Buyer’s guide to home technology schemes

Laptop with tablet and smartphone on white background

What are home technology schemes?

A home technology scheme allows employees to purchase a new piece of technology and spread the cost through monthly payments.

Employees are able to purchase things like smartphones, tablets, televisions, smart watches and fitness trackers, as well as large and small domestic appliances. Products are available to purchase from popular brands, such as Apple, Nintendo and Samsung.

The payments can be made either through a salary sacrifice arrangement from gross pay or from a net pay arrangement.

The schemes are run across an agreed period of time, usually 12, 18 or even 36 months, with no interest fees, deposits or credit checks. Employees are able to join the scheme directly through a provider’s site, usually during the employer’s enrolment window.

Caboodle, an Access company, runs its net pay scheme in conjunction with Currys. Employees opt for a voucher for the value of their choice, up to a maximum amount set by the employer, and they receive the voucher to redeem at Currys on whatever tech they like that is available at the retailer. They then pay back the voucher through net salary deductions over the agreed period of time.

Through Blackhawk Network (BHN) Extras salary sacrifice Techscheme, employees can place a request for the amount they would like to spend at Currys or Ikea, and specify the products they intend to buy. Once their request has been approved, the employee will receive a redemption code with the requested value; this can then be used online, instore or via click and collect.

What are the cost implications?

The cost implications of the schemes are minimal for employers. If offered as a salary sacrifice benefit, employees will repay the cost from their salary interest-free over 12 or 18 instalments and benefit from national insurance savings, as well as paying no extra fees or interest.

Employers can set a maximum limit for the retail voucher.

Are there any tax or legal issues?

The home technology scheme is a benefit in kind (BIK) and can be reported via payrolling of taxable benefits or a P11D after the end of the tax year.

What are the current market trends or developments?

With the current pressures on the cost of living, providers have seen an increase in demand for the technology scheme. BHN Extras notes a 29% uplift year on year. Caboodle has seen an increase in the value of the voucher requested by employees: the average this year has been £851.50, which is a 15.9% increase on the previous year’s average value of £734.45.

Caboodle notes that October and March are the most common times for employers to run scheme windows and these are the most popular times for employees to use the scheme: 59% of the value of vouchers taken in 2022 were taken in October, while 40% of the vouchers value taken so far in 2023 were taken in October.

The scheme can offer support to employees who may be facing financial difficulty but have to replace a large appliance, such as a fridge freezer or a washing machine at short notice.
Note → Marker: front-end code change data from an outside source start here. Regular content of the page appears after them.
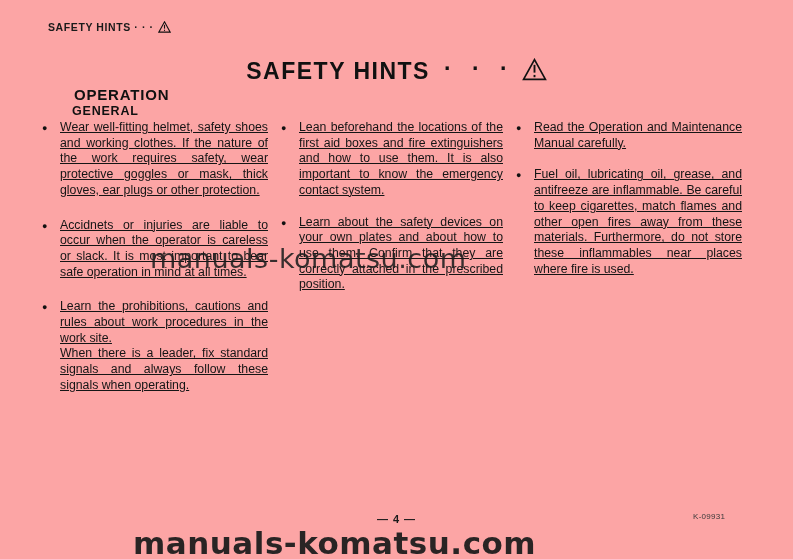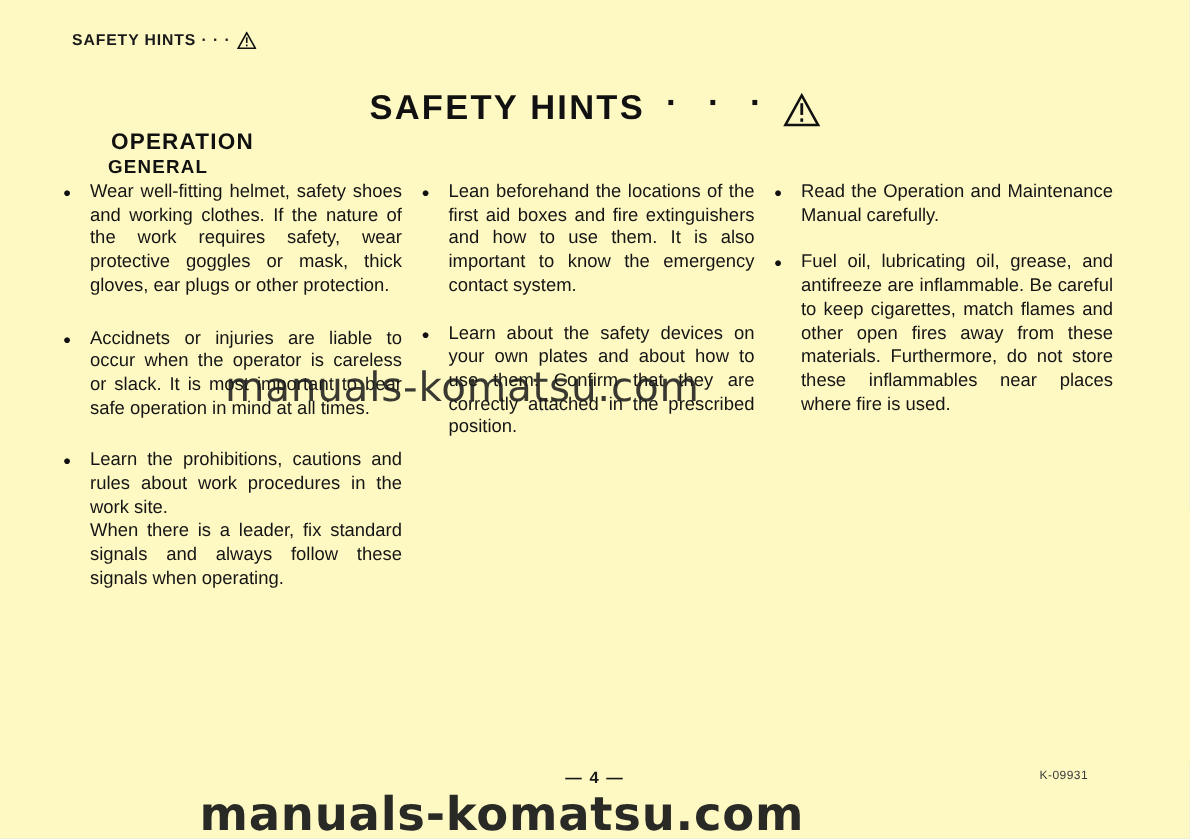"SAFETY HINTS · · ·" .page { background: #fef9c3 -> #fca5a5 }
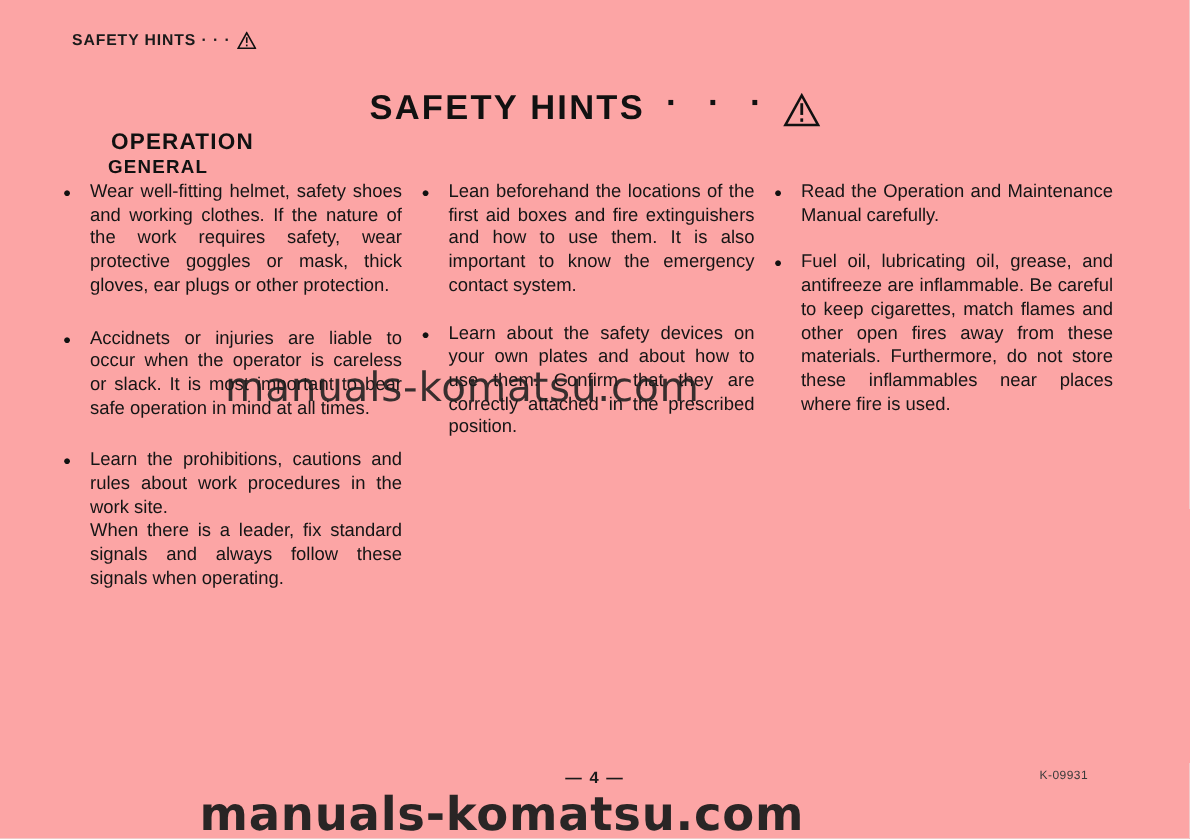"SAFETY HINTS" .title-row { align-items: flex-end -> flex-start }
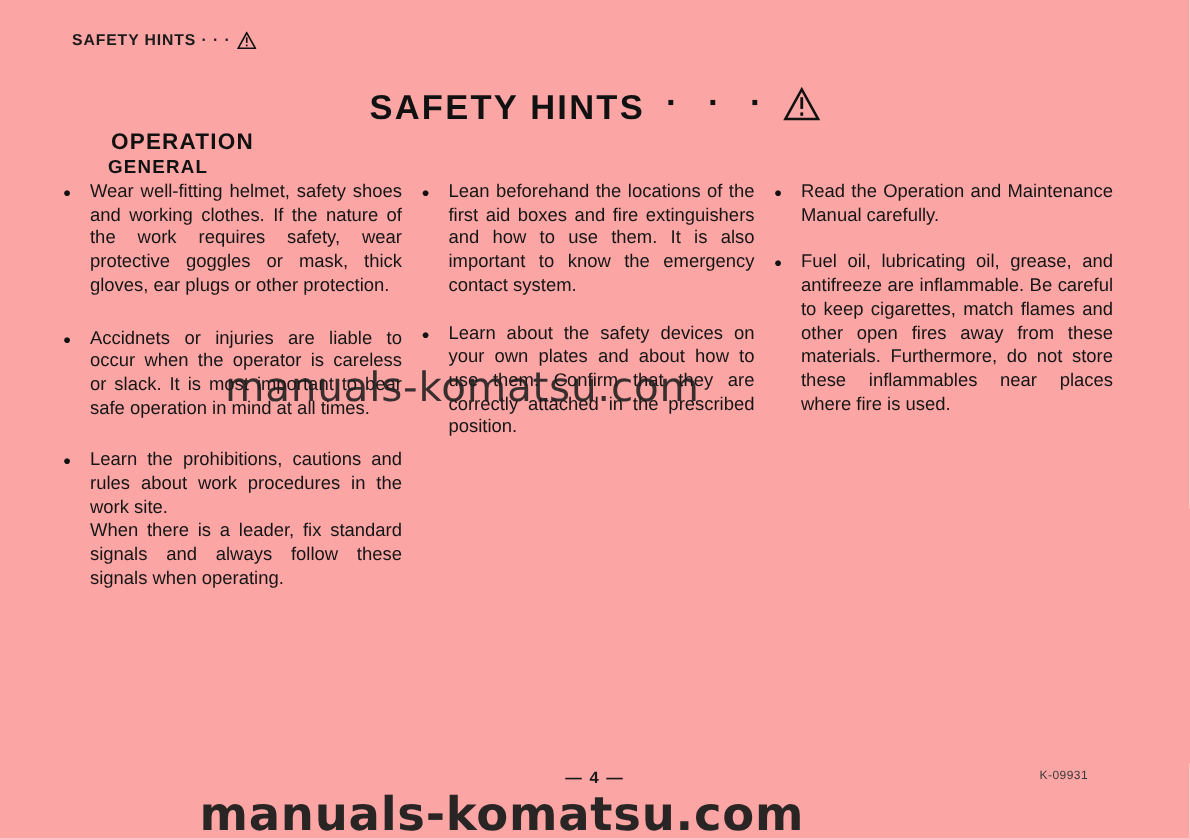"Wear well-fitting helmet, safety shoes" .bullet p { text-decoration: none -> underline }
Using the scheme can help them avoid taking out short-term or payday loans to afford such an unexpected cost.

BHN Extras employee research, published in March 2023, found that employees require benefits that help their money go further. Around three quarters (76%) of employees are looking for more ways to save money on what they buy, and more than half (51%) said that financial assistance with groceries was the top benefit their employers should be offering, followed by travel to work by car (37%), and technology (30%). The research found that the most popular technology items for employees are smartphones (24%), laptops (19%) and televisions (18%).

Who are the main providers?

Providers include: BHN Extras, Caboodle an Access company, Enjoy Benefits, Personal Group and Vivup.